8  Week 8

9 Temperature

9.1 Summary

This week we covered the role that remote sensing can play in helping cities adapt to and mitigate rising temperatures. The Urban Heat Island is a well-documented phenomenon. It refers to the tendency for built-up areas to have higher temperatures than their surrounds. This is a pretty significant problem, given that the majority of the world’s population live in cities.

A key part of the issue is that urban heat islands tend to produce positive feedback loops. This means that they are self-reinforcing, and the effect gets worse over time. Different aspects of the built environment interact with each other and magnify the heating effects of other factors. This image illustrates part of the urban heat island effect: Built-up areas have lower rates of evapotranspiration, and tall buildings trap ambient heat. These two mechanisms combine for a larger heating effect:

From a policy perspective, remote sensing data provides a number of advantages in detecting, understanding, monitoring, and intervening to reduce this effect.

There are a number of satellites that capture temperature data, including Landsat and the Moderate Resolution Imaging Spectroradiometer (MODIS). MODIS has a high temporal resolution, which allows for 1-2 images a day in most parts of the world.

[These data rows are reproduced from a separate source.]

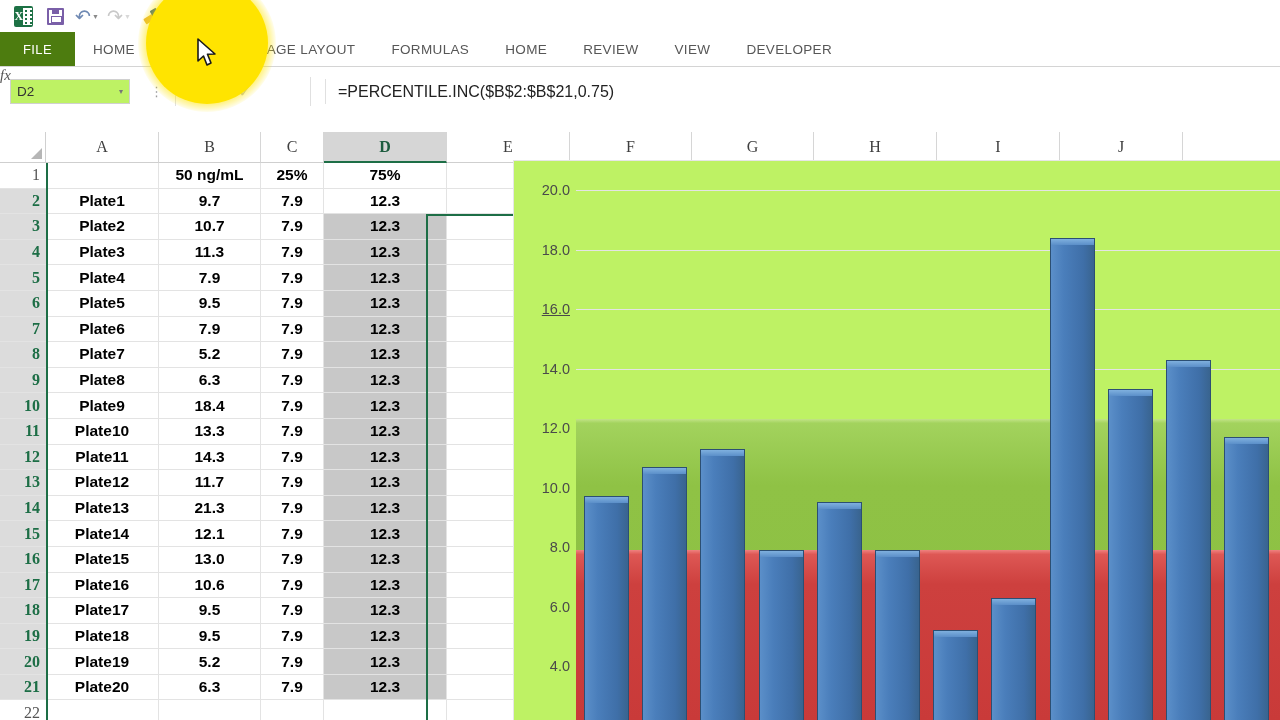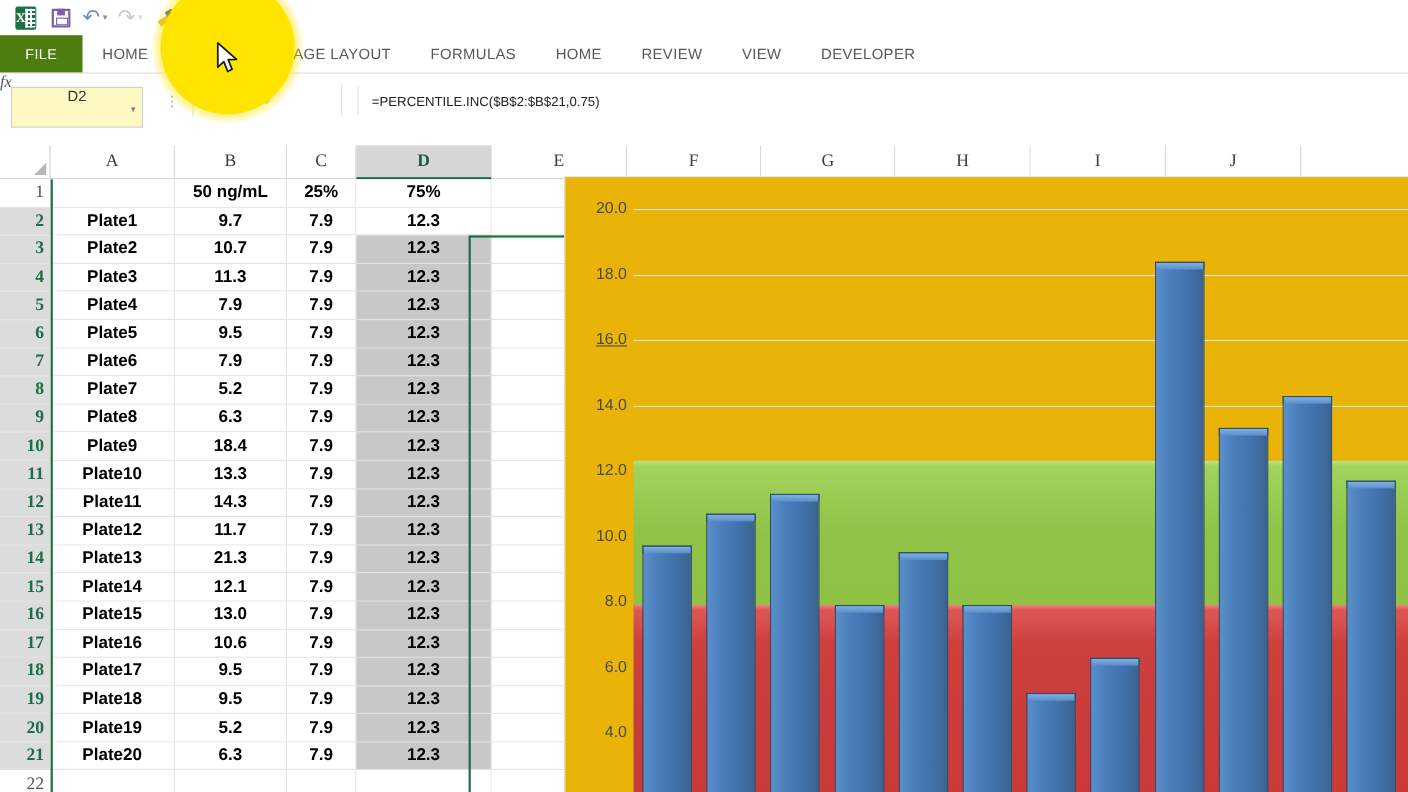--- a/index.html
+++ b/index.html
@@ -63,35 +63,35 @@
   .tabs { position: absolute; left: 75px; top: 0; height: 34px; display: flex; align-items: center; }
   .tab {
     padding: 0 18px; height: 34px; display: flex; align-items: center;
     font-size: 13.5px; color: #575757; letter-spacing: .35px; white-space: nowrap;
   }
   .ribbon-sep { position: absolute; left: 0; top: 66px; width: 1280px; height: 1px; background: #d4d4d4; }
 
   
   .fbar { position: absolute; left: 0; top: 67px; width: 1280px; height: 65px; background: #fff; }
   .namebox {
-    position: absolute; left: 10px; top: 12px; width: 120px; height: 37px;
-    border: 1px solid #d0d0d0; background: #fef9c3; display: flex; align-items: center;
-    padding: 0 6px; font-size: 13.5px; color: #333; flex-direction: column;
+    position: absolute; left: 10px; top: 12px; width: 120px; height: 25px;
+    border: 1px solid #d0d0d0; background: #bef264; display: flex; align-items: center;
+    padding: 0 6px; font-size: 13.5px; color: #333;
   }
   .namebox .nb-caret { margin-left: auto; font-size: 8px; color: #777; }
   .fbar-dots { position: absolute; left: 150px; top: 17px; font-size: 13px; color: #9a9a9a; letter-spacing: 1px;}
   .fb-btn { position: absolute; top: 14px; font-size: 17px; color: #bdbdbd; font-family: "DejaVu Sans", sans-serif;}
   .fb-x { left: 190px; }
   .fb-ck { left: 238px; }
   .fb-fx { left: 285px; top: 15px; font-size: 15px; color: #555; font-style: italic; font-family: "Liberation Serif", serif; }
   .fbar-vline { position: absolute; top: 10px; width: 1px; height: 29px; background: #e0e0e0;}
   .formula-input {
     position: absolute; left: 325px; top: 12px; width: 945px; height: 25px;
     border-left: 1px solid #e0e0e0; display: flex; align-items: center;
-    padding-left: 12px; font-size: 12px; color: #222;
+    padding-left: 12px; font-size: 16px; color: #222;
   }
 
   
   .grid-wrap { position: absolute; left: 0; top: 132px; width: 1280px; height: 588px; background: #fff; overflow: hidden; }
   .colhead-row { position: absolute; left: 0; top: 0; height: 31px; width: 1280px; display: flex; }
   .corner {
     width: 46px; height: 31px; background: #fff; border-right: 1px solid #d0d0d0;
     border-bottom: 1px solid #cfcfcf; position: relative;
   }
   .corner::after {
@@ -139,21 +139,21 @@
   
   .sel-outline {
     position: absolute; left: 426px; top: 214px; width: 126px; height: 513px;
     border: 2px solid #1d6e46; pointer-events: none; z-index: 6;
   }
   .colA-left-line { position: absolute; left: 46px; top: 163px; width: 2px; height: 564px; background:#1d6e46; z-index:5;}
 
   
   .chart {
     position: absolute; left: 513px; top: 160px; width: 767px; height: 560px;
-    background: #eab308; border-left: 1px solid #e6e6e6; border-top: 1px solid #e6e6e6;
+    background: #bef264; border-left: 1px solid #e6e6e6; border-top: 1px solid #e6e6e6;
     overflow: hidden; z-index: 8;
   }
   .chart-plot { position: absolute; left: 0; top: 0; width: 767px; height: 560px; }
   .gridline { position: absolute; left: 62px; width: 705px; height: 1px; background: #e4e4e4; }
   .ytick {
     position: absolute; left: 0; width: 56px; text-align: right;
     font-size: 14.5px; color: #4a4a4a; transform: translateY(-50%);
     font-family: "Liberation Sans", sans-serif;
   }
   .band {

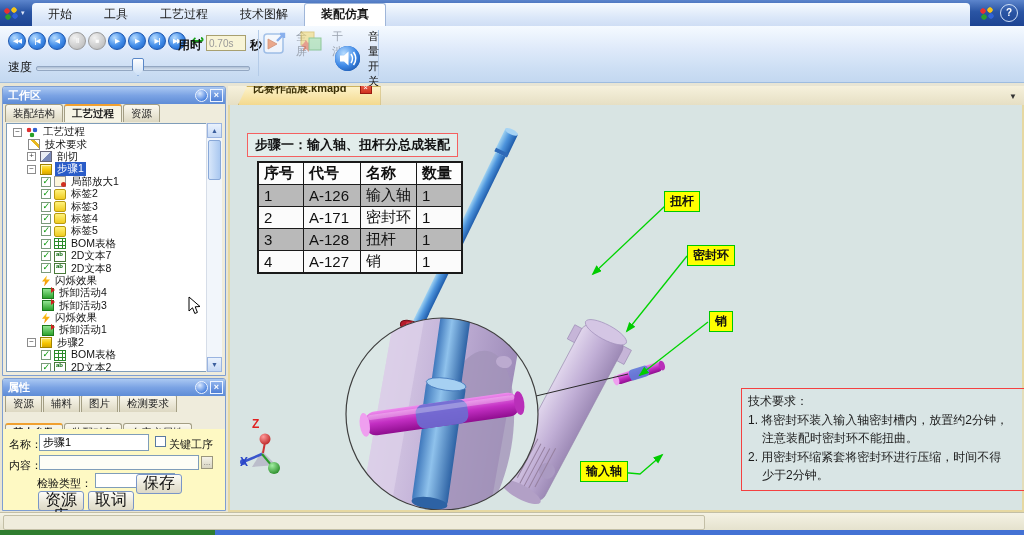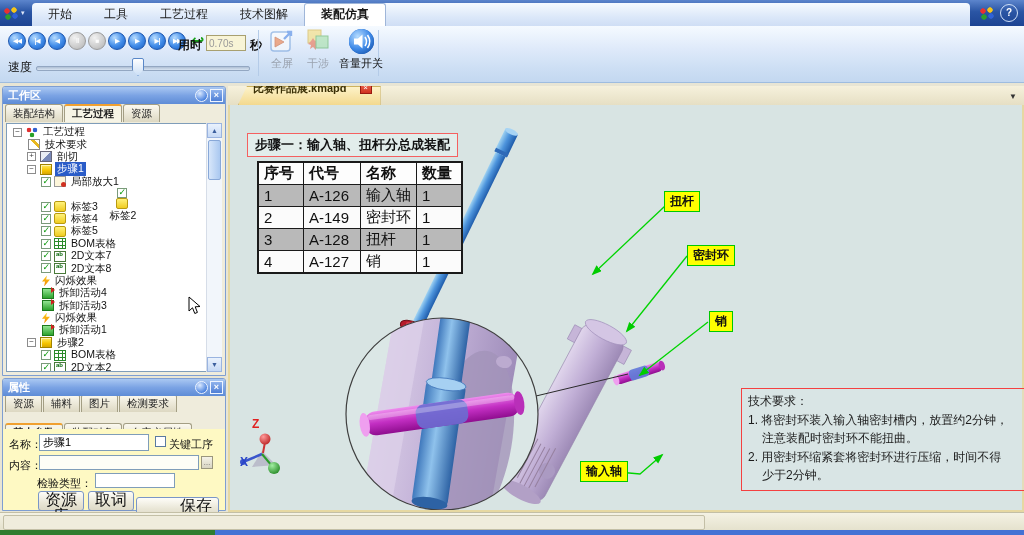--- a/index.html
+++ b/index.html
@@ -44,21 +44,21 @@
     background:#f8f4d6;color:#999;font-size:10px;padding:0 2px;font-family:inherit;}
   .elapsed-unit{position:absolute;left:250px;top:11px;font-size:12px;font-weight:bold;color:#111;}
   .speed-label{position:absolute;left:8px;top:33px;font-size:12px;color:#111;}
   .speed-track{position:absolute;left:36px;top:40px;width:212px;height:3px;border-radius:2px;
     background:linear-gradient(180deg,#aebfd4,#d8e4f2);border:1px solid #93a7c2;}
   .speed-thumb{position:absolute;left:132px;top:32px;width:10px;height:16px;
     background:linear-gradient(180deg,#fdfeff,#cde0f6);border:1px solid #5a88c8;border-radius:2px;
     clip-path:polygon(0 0,100% 0,100% 62%,50% 100%,0 62%);}
   .rib-sep{position:absolute;top:4px;bottom:6px;width:1px;background:#b4cbe8;}
   .group-label{position:absolute;top:65px;font-size:11px;color:#8d97a9;text-align:center;}
-  .ctrl-btn{position:absolute;top:2px;display:flex;flex-direction:column;align-items:center;width:40px;}
+  .ctrl-btn{position:absolute;top:2px;display:flex;flex-direction:row;align-items:center;width:40px;gap:7px;}
   .ctrl-btn .cap{font-size:11px;margin-top:1px;color:#111;}
   .ctrl-btn.off .cap{color:#9aa2ae;}
   .ctrl-btn.off .cicon{opacity:.55;}
   .cicon{width:27px;height:27px;position:relative;}
 
   
   .panel{position:absolute;border:1px solid #7e9ed2;background:#efecdc;border-radius:3px 3px 0 0;box-sizing:border-box;}
   .panel-title{height:17px;background:linear-gradient(180deg,#aac8f2 0%,#7ba3e4 50%,#5e8cd6 100%);
     color:#fff;font-size:11px;font-weight:bold;line-height:17px;padding-left:5px;position:relative;
     border-radius:2px 2px 0 0;}
@@ -274,21 +274,21 @@
         <div class="trow" style="padding-left: 18px;">
           <div class="exp">−</div>
           <div class="ti ti-step-cube"></div>
           <div class="tlabel sel">步骤1</div>
         </div>
         <div class="trow" style="padding-left: 32px;">
           <div class="cb"></div>
           <div class="ti ti-zoom-region"></div>
           <div class="tlabel">局部放大1</div>
         </div>
-        <div class="trow" style="padding-left: 32px; flex-direction: column;">
+        <div class="trow" style="padding-left: 32px;">
           <div class="cb"></div>
           <div class="ti ti-tag"></div>
           <div class="tlabel">标签2</div>
         </div>
         <div class="trow" style="padding-left: 32px;">
           <div class="cb"></div>
           <div class="ti ti-tag"></div>
           <div class="tlabel">标签3</div>
         </div>
         <div class="trow" style="padding-left: 32px;">
@@ -385,21 +385,21 @@
     <span class="pf-check" style="left:152px;top:7px"></span>
     <span class="pf-label" style="left:166px;top:8px">关键工序</span>
     <span class="pf-label" style="left:6px;top:29px">内容：</span>
     <input class="pf-input" style="left: 36px; top: 26px; width: 160px; height: 15px; background: rgb(253, 253, 246);">
     <span class="pf-browse" style="left:198px;top:27px">…</span>
     <span class="pf-label" style="left:34px;top:47px">检验类型：</span>
     <input class="pf-input" style="left: 92px; top: 44px; width: 80px; height: 15px;">
     <div id="prop-buttons">
         <div class="pf-btn" style="left: 35px; top: 62px; width: 44px;">资源库</div>
         <div class="pf-btn" style="left: 85px; top: 62px; width: 44px;">取词</div>
-        <div class="pf-btn" style="left: 133px; top: 68px; width: 44px; padding-left: 37px;">保存</div>
+        <div class="pf-btn" style="left: 133px; top: 45px; width: 44px;">保存</div>
       </div>
   </div>
 </div>
 
 <div class="docarea">
   <div class="doc-tabbar">
     <div class="doc-tab">
       <span class="t">比赛作品展.kmapd</span>
       <span class="tab-close">×</span>
     </div>
@@ -550,21 +550,21 @@
         </thead>
       <tbody id="bom-body">
           <tr class="g">
             <td>1</td>
             <td>A-126</td>
             <td>输入轴</td>
             <td>1</td>
           </tr>
           <tr class="w">
             <td>2</td>
-            <td>A-149</td>
+            <td>A-171</td>
             <td>密封环</td>
             <td>1</td>
           </tr>
           <tr class="g">
             <td>3</td>
             <td>A-128</td>
             <td>扭杆</td>
             <td>1</td>
           </tr>
           <tr class="w">

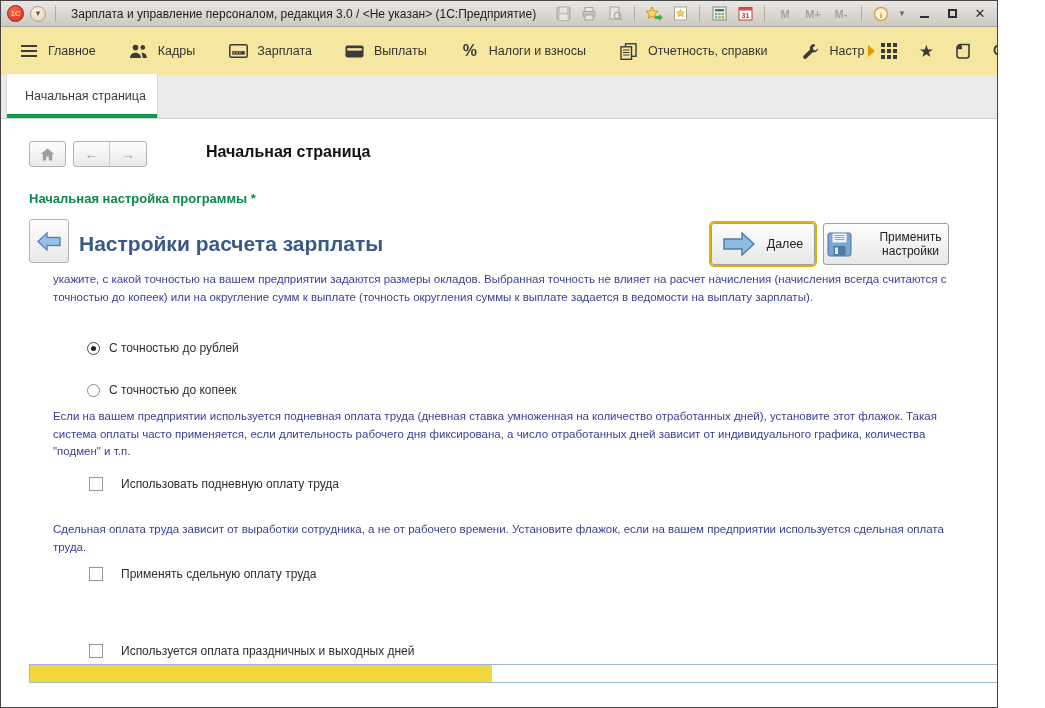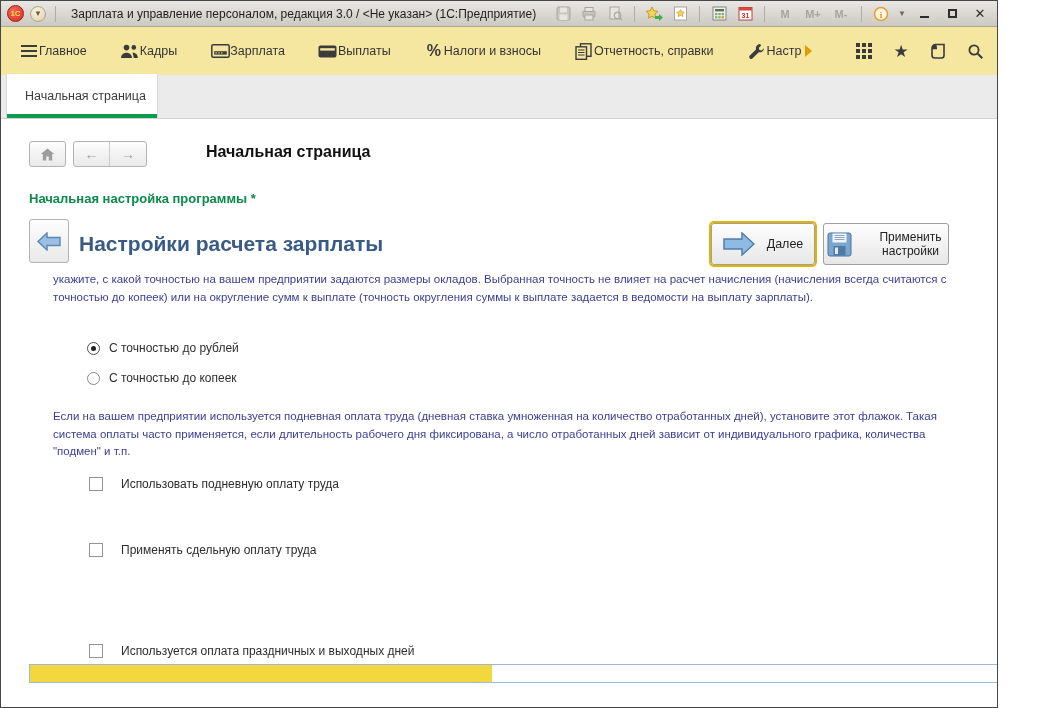--- a/index.html
+++ b/index.html
@@ -35,21 +35,21 @@
   .wc { width:22px; height:18px; display:flex; align-items:center; justify-content:center; cursor:default; }
   .wc-min { width:9px; height:2px; background:#2e2e2e; margin-top:7px; }
   .wc-max { width:9px; height:9px; border:2px solid #2e2e2e; }
   .wc-close { font-size:13px; color:#2e2e2e; line-height:1; }
 
   
   .menubar {
     height:48px; background:#f6e7a0;
     display:flex; align-items:center; padding:0 12px 0 18px;
   }
-  .mitem { display:flex; align-items:center; padding:6px 0; margin-right:33px; cursor:default;justify-content:flex-end; }
+  .mitem { display:flex; align-items:center; gap:9px; padding:6px 0; margin-right:33px; cursor:default;justify-content:flex-end; }
   .mlabel { font-size:12.5px; color:#343434; white-space:nowrap; }
   .micon { display:flex; align-items:center; justify-content:center; width:20px; height:18px; }
   .hamburger { width:16px; height:12px; border-top:2.5px solid #3b3b3b; border-bottom:2.5px solid #3b3b3b; position:relative; }
   .hamburger::after{ content:""; position:absolute; left:0; top:2.8px; width:16px; height:2.5px; background:#3b3b3b; }
   .pct { font-size:16px; font-weight:bold; color:#3b3b3b; }
   .overflow-arrow { width:0; height:0; border-left:7px solid #e09d00; border-top:6px solid transparent; border-bottom:6px solid transparent; margin:0 4px 0 -18px; }
   .menu-right { margin-left:auto; display:flex; align-items:center; gap:17px; }
   .star-glyph { font-size:17px; color:#3b3b3b; line-height:1; }
 
   
@@ -96,25 +96,25 @@
   .p1 { top:152px; }
   .p2 { top:289px; }
   .p3 { top:402px; }
   .p4 { top:494px; }
 
   .radio-row { display:flex; align-items:center; gap:9px; left:86px; cursor:default; }
   .radio { width:13px; height:13px; border:1px solid #8a8a8a; border-radius:50%; background:#fff; position:relative; }
   .radio.checked { border-color:#4d4d4d; }
   .radio.checked::after { content:""; position:absolute; left:3px; top:3px; width:5px; height:5px; border-radius:50%; background:#222; }
   .radio-label, .cb-label { font-size:12px; color:#2e2e2e; }
-  .r1 { top:222px; } .r2 { top:252px; }
+  .r1 { top:222px; } .r2 { top:264px; }
 
   .cb-row { display:flex; align-items:center; gap:18px; left:88px; cursor:default; }
   .checkbox { width:14px; height:14px; border:1px solid #949494; background:#fff; }
-  .cb1 { top:358px; } .cb2 { top:424px; } .cb3 { top:525px; }
+  .cb1 { top:358px; } .cb2 { top:448px; } .cb3 { top:525px; }
 
   
   .progress {
     left:28px; top:545px; width:985px; height:19px;
     border:1px solid #9db9da; background:#fff;
   }
   .progress-fill { height:100%; background:#f2d83e; }
 
   
   .sb-arrow { left:1010px; width:0; height:0; border-left:5px solid transparent; border-right:5px solid transparent; }
@@ -369,20 +369,21 @@
       <span class="radio-label">С точностью до копеек</span>
     </div>
 
     <div class="abs para p2">Если на вашем предприятии используется подневная оплата труда (дневная ставка умноженная на количество отработанных дней), установите этот флажок. Такая система оплаты часто применяется, если длительность рабочего дня фиксирована, а число отработанных дней зависит от индивидуального графика, количества "подмен" и т.п.</div>
 
     <div class="abs cb-row cb1">
       <span class="checkbox"></span>
       <span class="cb-label">Использовать подневную оплату труда</span>
     </div>
 
+    <div class="abs para p3">Сдельная оплата труда зависит от выработки сотрудника, а не от рабочего времени. Установите флажок, если на вашем предприятии используется сдельная оплата труда.</div>
 
     <div class="abs cb-row cb2">
       <span class="checkbox"></span>
       <span class="cb-label">Применять сдельную оплату труда</span>
     </div>
 
 
     <div class="abs cb-row cb3">
       <span class="checkbox"></span>
       <span class="cb-label">Используется оплата праздничных и выходных дней</span>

Here I’ve calculated mean temperature for the Western Cape using both Landsat and MODIS:

Landsat:

Mean Landsat temperature for the Western Cape in 2022 (lighter colours represent higher temperatures).

MODIS:

Mean MODIS temperature for the Western Cape in 2022 (lighter colours represent higher temperatures).

You can see that MODIS captures a lot more of the variation in temperature than Landsat in this case. Interestingly, the MODIS temperature data picks up changes in elevation pretty well: You can see the Cape Fold mountains very clearly in the image above.

Another interesting dimension, given all of the discussion above about urban heat island effects, is that Cape Town doesn’t really register as having a high temperature in either image. That isn’t all that surprising, however: the bright area in the North is Namaqualand, which is a desert, and the one in the North East is the Karoo, an arid semi-desert region that has been in the grips of a prolonged multi-year drought.

9.2 Applications

In South Africa, the Council for Scientific and Industrial Research (CSIR) have developed a model for understanding temperature in cities. Their model uses temperature projections and spatial information from municipal spatial development frameworks (see week 4) about urban surfaces to understand how rising temperatures might be mitigated in different cities. The CSIR website doesn’t say whether remote sensing data was used in their model, but there is a clear case for integrating it if it doesn’t, and it would be interesting to see how the model outputs might change if its predictions were based on remote sensing inputs rather than global temperature projections.

However, it’s also important to have a full understanding of the phenomenon under study, as Parlow (2021) discusses. In this study, the authors note that many of the current papers simplify the urban heat island effect by failing to account for how the data was collected or what it represents. There are several pitfalls to this approach, one of which is the fact that most remotely sensed data will be reading temperature at the roof level. This image shows this effect:

Left: Surface temperatures in Basel. Middle: Sky-view factor (visible sky above a pixel). Right: Percentage of roof cover (Parlow 2021)

It’s easy to see how this could lead to inaccurate results, as high temperatures on rooftops don’t necessarily mean that people on the ground are experiencing elevated temperatures! That’s not to say that the urban heat island effect doesn’t exist – this is not what the paper is trying to say – but it is to stress the importance of ground-truthing remotely sensed data, and having a full understanding of how data was collected and what it really shows.

9.3 Reflections

I find this complicated - as with so many urban issues, it’s difficult to drive systemic change when cities are created by so many small decisions. Cities are built one land use decision at a time, and that’s especially the case with something like the urban heat island effect: the cumulative impact of many individual decisions has led to this scenario.

I remember when, a few years ago, the block of flats that I lived in was due to be repainted. The residents wanted to go with a darker colour because it was fashionable. I tried to object on the basis of the heat impact of the darker colour (I also just didn’t think it looked very nice, so my argument was biased), but there was very little interest in that argument from other residents. I think that’s the case with a lot of this: it’s difficult to understand, in the abstract, how a decision like choosing a paint colour for your building will contribute to global warming. However, when many people think that way, and these small decisions reinforce each other, it adds up to a positive feedback loop that is very difficult to arrest.

I think that’s a really big advantage to remote sensing data being applied in this way: It makes it possible to quantify existing trends, and model how different interventions will change things in the future.

As a final fun reflection, here’s a link to a video my classmates and I made to explain the urban heat island effect with interpretive dance! If you’ve read this far, thank you. I hope you enjoyed some of my reflections and learnings along the way.